• **WORK TO BE COMPLETED**:
Could you report every line from the entries that includes the word "Root"?

-=-=-=-=-

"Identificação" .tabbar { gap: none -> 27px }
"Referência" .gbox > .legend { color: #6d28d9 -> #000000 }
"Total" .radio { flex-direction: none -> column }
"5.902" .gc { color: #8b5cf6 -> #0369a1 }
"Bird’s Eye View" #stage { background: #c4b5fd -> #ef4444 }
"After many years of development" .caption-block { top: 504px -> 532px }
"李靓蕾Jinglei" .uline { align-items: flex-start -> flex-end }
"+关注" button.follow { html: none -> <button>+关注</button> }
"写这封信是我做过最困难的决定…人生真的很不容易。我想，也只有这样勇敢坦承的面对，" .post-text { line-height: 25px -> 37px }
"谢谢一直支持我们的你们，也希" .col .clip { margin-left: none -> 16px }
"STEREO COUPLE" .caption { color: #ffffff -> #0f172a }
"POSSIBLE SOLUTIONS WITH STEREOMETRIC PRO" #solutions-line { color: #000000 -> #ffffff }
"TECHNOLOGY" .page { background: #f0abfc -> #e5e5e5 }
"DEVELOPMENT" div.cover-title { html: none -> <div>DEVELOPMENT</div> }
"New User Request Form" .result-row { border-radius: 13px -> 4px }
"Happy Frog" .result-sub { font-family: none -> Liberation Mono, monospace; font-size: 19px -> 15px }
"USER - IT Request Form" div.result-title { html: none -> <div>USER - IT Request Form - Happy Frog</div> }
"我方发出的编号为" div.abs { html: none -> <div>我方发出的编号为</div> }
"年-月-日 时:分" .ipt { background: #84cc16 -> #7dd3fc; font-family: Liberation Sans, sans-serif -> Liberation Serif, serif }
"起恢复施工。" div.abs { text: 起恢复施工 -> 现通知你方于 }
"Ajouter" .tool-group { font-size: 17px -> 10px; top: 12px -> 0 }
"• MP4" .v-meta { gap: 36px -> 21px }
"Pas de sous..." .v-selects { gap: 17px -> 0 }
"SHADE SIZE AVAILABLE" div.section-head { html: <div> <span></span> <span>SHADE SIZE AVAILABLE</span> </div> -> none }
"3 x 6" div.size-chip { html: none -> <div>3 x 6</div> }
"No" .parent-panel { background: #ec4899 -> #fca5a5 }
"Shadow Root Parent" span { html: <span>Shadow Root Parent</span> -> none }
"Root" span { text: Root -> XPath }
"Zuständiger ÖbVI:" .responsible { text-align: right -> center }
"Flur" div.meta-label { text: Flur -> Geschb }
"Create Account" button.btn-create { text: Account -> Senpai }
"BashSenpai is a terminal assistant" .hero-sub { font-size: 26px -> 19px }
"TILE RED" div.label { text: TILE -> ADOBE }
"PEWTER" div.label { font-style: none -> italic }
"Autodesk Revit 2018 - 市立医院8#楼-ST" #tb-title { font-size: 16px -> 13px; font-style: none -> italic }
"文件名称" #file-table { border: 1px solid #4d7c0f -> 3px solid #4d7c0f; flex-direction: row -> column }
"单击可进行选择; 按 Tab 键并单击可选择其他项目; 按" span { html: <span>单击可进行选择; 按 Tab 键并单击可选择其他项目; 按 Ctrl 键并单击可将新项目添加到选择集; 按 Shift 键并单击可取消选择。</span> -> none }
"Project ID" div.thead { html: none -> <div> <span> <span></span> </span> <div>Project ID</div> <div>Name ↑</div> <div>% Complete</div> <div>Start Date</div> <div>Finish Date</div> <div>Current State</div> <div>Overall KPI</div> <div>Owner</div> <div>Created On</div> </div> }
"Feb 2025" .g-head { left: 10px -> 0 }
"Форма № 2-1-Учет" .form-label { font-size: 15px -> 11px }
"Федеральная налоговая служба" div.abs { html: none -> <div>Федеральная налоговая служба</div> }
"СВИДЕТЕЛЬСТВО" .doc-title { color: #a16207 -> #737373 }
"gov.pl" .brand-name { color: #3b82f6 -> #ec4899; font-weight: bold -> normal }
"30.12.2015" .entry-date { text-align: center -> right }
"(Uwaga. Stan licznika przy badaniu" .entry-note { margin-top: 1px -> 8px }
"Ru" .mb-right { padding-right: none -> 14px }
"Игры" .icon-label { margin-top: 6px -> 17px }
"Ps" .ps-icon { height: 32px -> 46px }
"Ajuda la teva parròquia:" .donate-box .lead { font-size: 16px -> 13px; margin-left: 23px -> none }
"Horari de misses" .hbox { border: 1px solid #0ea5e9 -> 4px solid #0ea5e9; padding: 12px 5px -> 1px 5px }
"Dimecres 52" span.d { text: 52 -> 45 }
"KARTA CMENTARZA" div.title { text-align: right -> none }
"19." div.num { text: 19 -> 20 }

-=-=-=-=-

• **EXERCISE ANSWER**:
"Shadow Root Parent" span { html: <span>Shadow Root Parent</span> -> none }
"Root" span { text: Root -> XPath }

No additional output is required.